> _EXCERPTED DATA_:
************

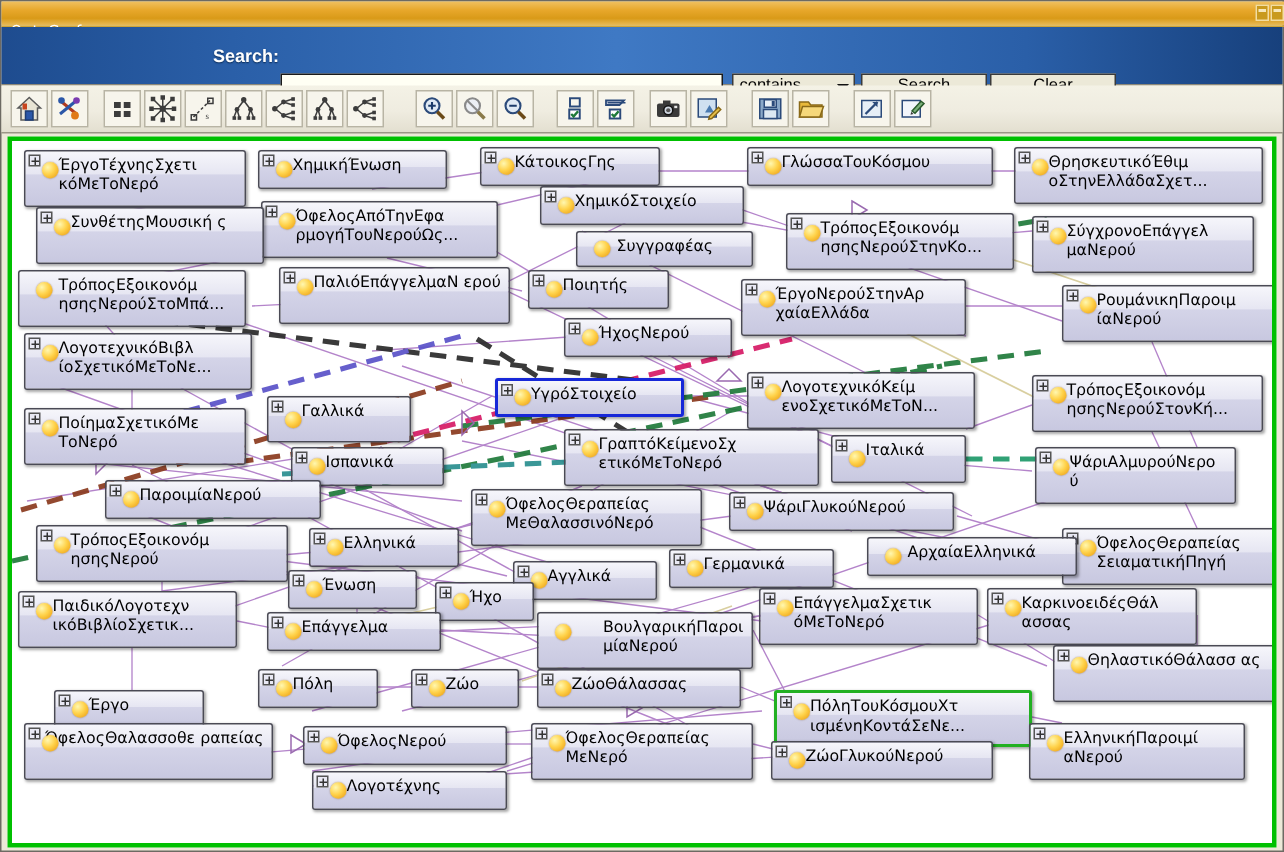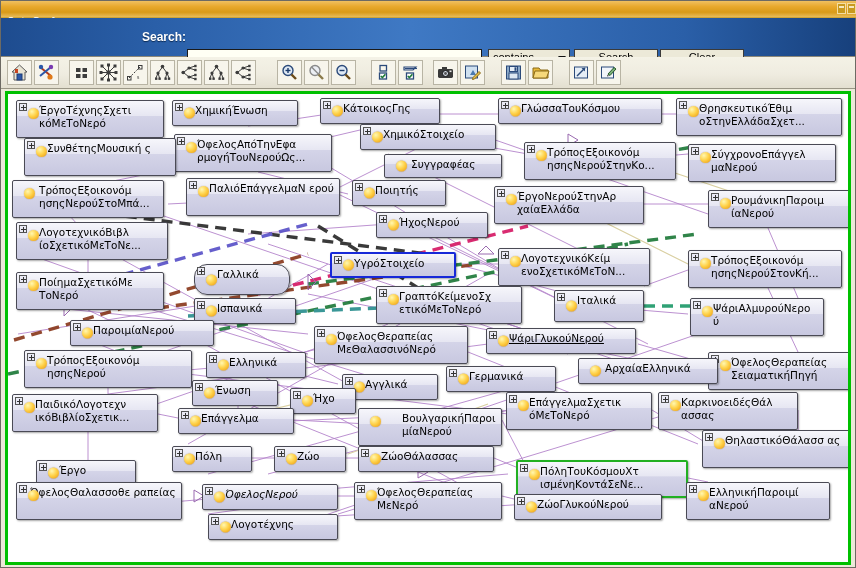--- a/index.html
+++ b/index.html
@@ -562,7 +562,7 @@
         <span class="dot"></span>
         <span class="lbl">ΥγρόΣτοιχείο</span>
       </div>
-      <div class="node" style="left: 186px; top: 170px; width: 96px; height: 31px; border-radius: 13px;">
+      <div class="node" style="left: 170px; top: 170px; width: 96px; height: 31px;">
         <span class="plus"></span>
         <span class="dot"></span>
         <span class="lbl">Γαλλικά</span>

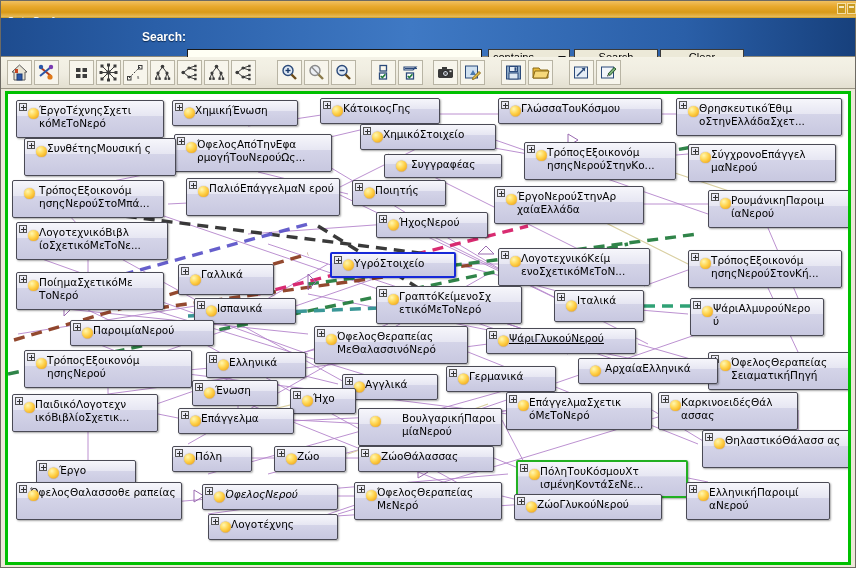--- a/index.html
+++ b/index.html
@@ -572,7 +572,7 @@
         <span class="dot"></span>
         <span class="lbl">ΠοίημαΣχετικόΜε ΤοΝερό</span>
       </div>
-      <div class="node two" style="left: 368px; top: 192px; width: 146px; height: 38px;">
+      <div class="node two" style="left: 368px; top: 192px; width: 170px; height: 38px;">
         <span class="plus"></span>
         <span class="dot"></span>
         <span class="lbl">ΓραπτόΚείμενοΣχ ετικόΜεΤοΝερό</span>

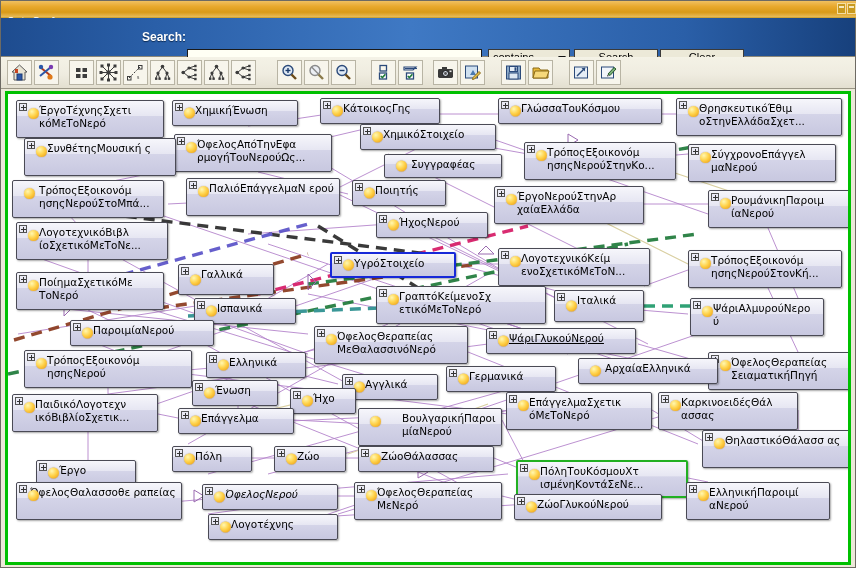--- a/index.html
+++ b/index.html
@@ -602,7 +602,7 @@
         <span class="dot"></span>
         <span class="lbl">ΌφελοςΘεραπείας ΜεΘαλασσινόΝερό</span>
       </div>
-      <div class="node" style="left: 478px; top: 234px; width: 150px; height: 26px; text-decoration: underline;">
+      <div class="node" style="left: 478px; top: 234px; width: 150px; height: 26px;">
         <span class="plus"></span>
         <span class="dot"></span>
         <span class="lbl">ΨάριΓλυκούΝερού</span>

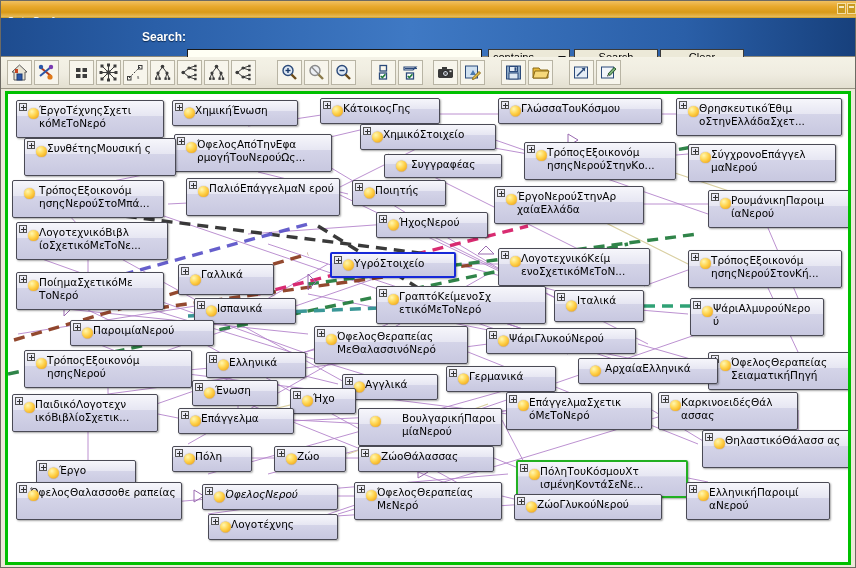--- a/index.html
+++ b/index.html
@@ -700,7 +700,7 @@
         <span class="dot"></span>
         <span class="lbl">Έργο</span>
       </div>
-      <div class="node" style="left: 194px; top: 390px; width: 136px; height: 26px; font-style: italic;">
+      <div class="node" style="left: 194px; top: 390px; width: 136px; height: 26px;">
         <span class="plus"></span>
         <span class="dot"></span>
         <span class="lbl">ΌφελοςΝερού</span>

************

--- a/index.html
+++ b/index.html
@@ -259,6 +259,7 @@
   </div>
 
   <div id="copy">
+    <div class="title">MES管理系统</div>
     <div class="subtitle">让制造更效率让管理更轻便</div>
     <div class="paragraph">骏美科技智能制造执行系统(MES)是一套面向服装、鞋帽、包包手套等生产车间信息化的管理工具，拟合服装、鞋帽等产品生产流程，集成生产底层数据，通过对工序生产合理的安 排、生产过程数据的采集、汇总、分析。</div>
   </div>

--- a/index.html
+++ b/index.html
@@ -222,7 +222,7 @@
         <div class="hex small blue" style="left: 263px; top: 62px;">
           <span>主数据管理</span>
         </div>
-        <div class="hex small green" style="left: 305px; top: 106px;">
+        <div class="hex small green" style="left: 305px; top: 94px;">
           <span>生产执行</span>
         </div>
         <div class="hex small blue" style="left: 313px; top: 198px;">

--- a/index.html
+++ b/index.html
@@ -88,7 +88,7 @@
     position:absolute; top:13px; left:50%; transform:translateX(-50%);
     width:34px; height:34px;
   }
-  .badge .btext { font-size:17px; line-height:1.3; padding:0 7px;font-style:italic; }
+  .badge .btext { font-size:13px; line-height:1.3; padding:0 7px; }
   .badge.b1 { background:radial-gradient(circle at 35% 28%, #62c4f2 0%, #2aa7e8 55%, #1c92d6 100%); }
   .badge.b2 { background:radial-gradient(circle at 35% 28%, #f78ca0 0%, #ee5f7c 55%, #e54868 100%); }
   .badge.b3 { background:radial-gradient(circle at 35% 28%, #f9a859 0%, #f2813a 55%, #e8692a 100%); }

************

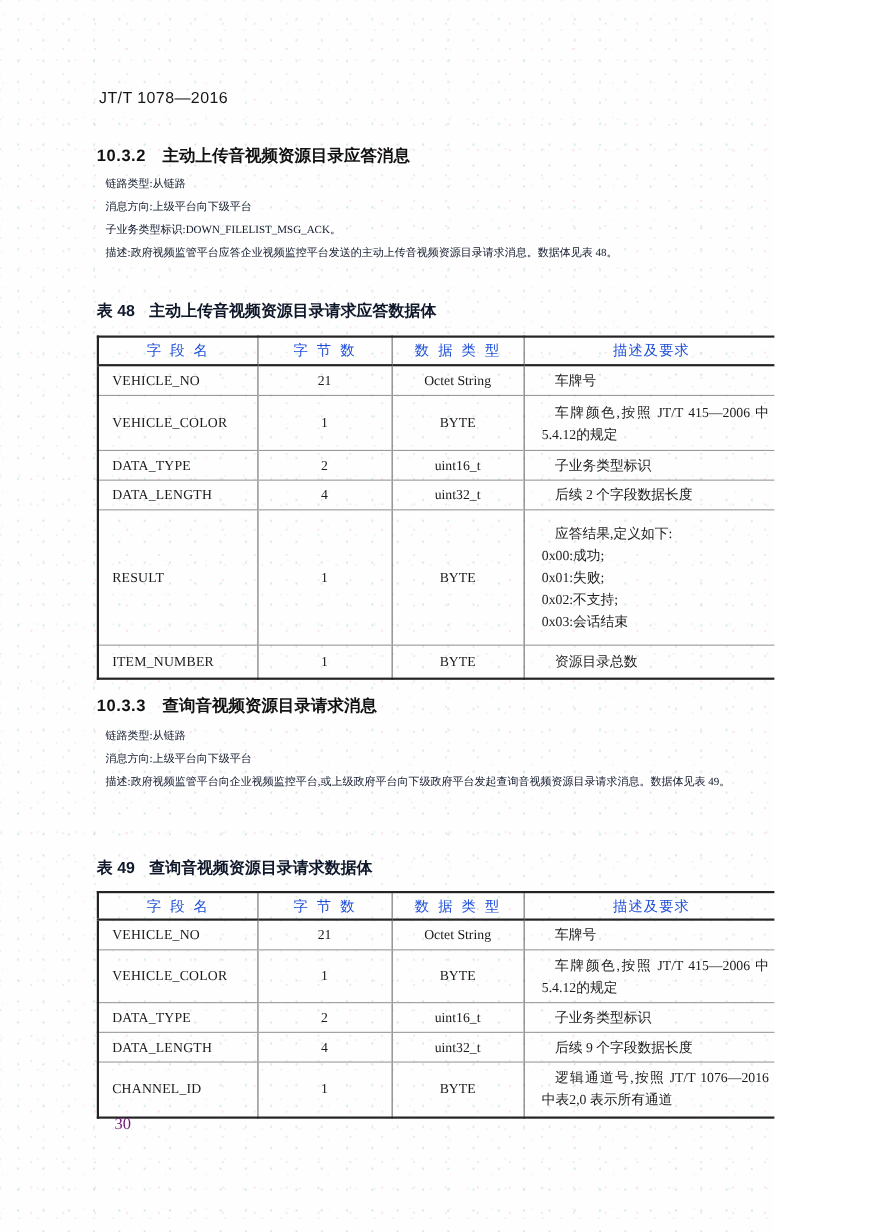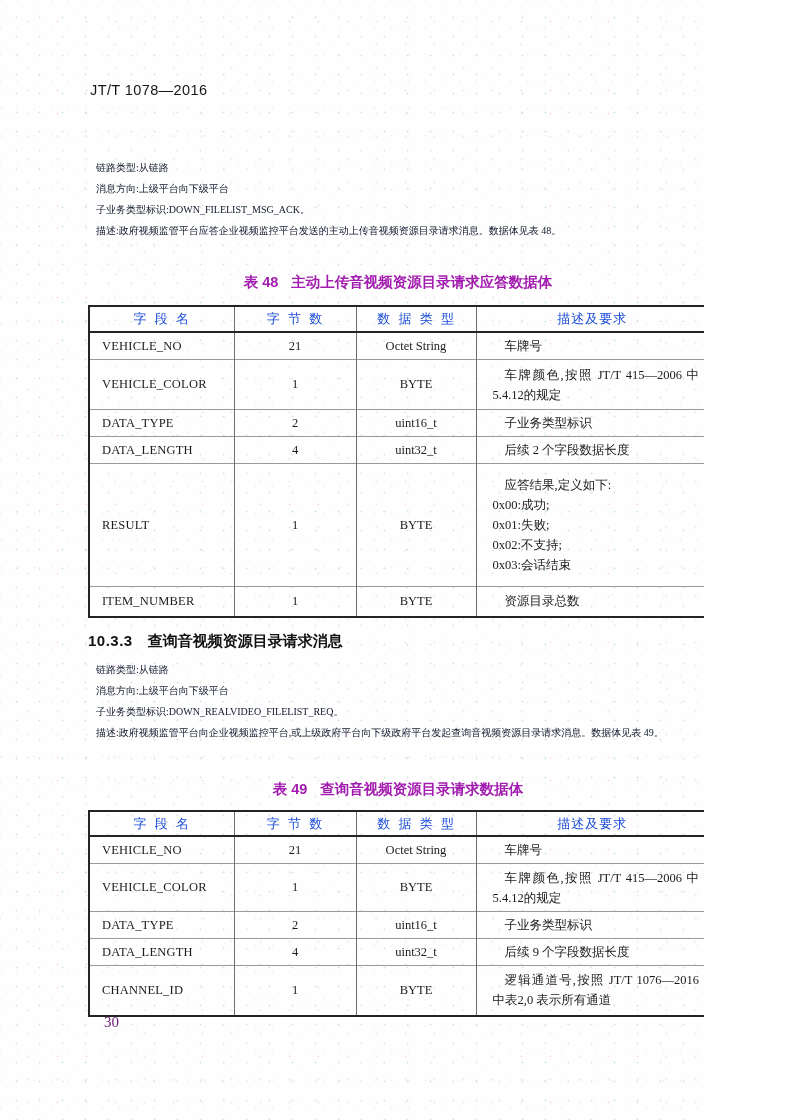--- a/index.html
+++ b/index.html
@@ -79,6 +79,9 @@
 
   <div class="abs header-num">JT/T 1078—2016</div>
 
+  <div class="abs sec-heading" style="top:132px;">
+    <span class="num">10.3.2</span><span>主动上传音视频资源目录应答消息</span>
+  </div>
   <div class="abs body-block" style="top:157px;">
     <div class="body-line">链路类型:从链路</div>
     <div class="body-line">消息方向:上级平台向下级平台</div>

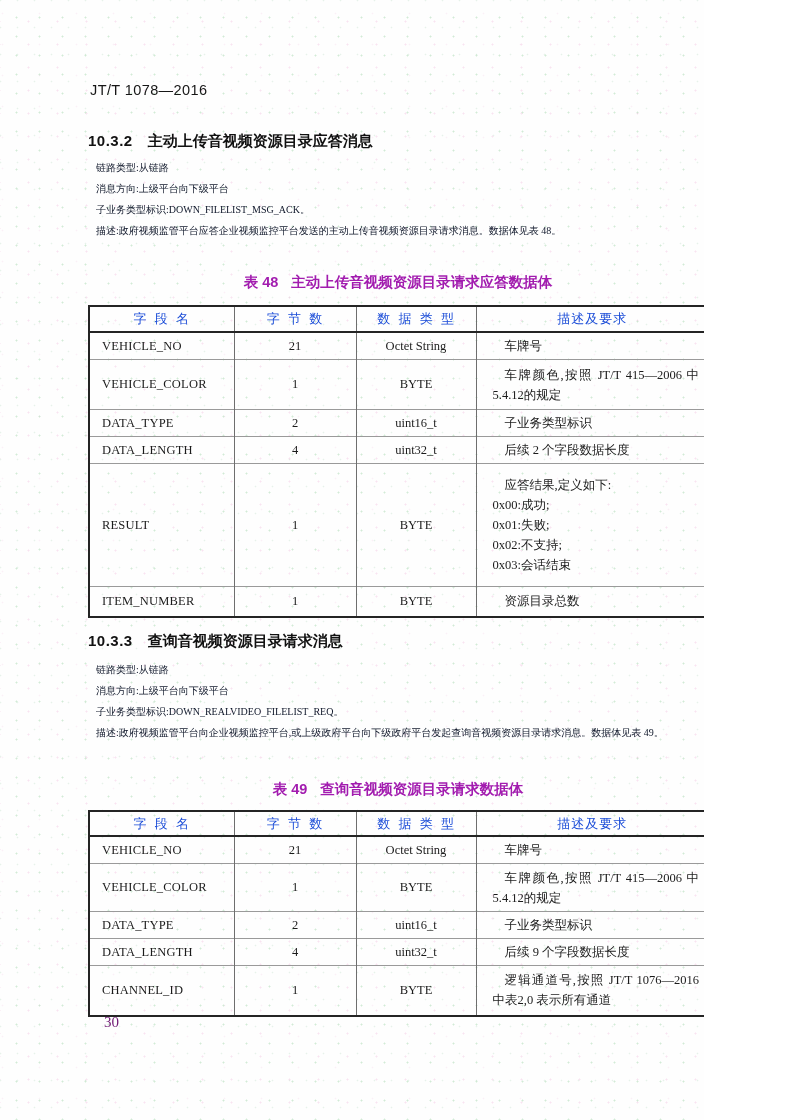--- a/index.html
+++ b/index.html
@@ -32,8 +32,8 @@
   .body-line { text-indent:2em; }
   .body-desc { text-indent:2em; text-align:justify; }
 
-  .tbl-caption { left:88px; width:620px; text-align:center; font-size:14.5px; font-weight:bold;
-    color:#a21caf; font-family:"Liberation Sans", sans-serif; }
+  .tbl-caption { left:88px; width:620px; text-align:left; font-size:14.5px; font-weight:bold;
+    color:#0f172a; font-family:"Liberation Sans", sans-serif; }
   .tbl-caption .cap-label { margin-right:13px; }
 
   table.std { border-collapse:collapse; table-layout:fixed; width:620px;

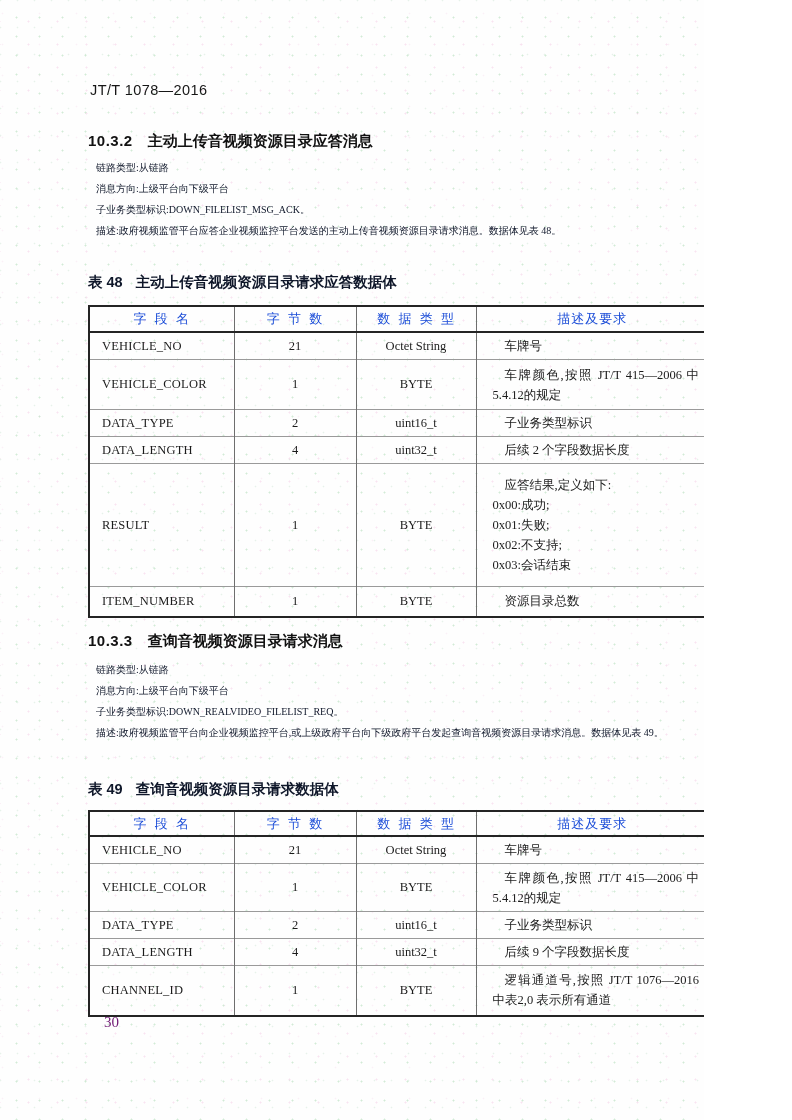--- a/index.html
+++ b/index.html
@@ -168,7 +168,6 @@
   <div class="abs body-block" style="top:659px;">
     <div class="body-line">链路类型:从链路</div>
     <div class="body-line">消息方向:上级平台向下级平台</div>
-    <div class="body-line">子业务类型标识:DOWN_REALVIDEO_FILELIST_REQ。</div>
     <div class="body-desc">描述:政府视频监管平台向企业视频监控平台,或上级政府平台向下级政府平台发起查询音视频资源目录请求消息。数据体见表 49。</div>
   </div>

************

> _EXERCISE_: State how many lines in the records above contain the word "desc", and give only that number.

> _RESULT_: 2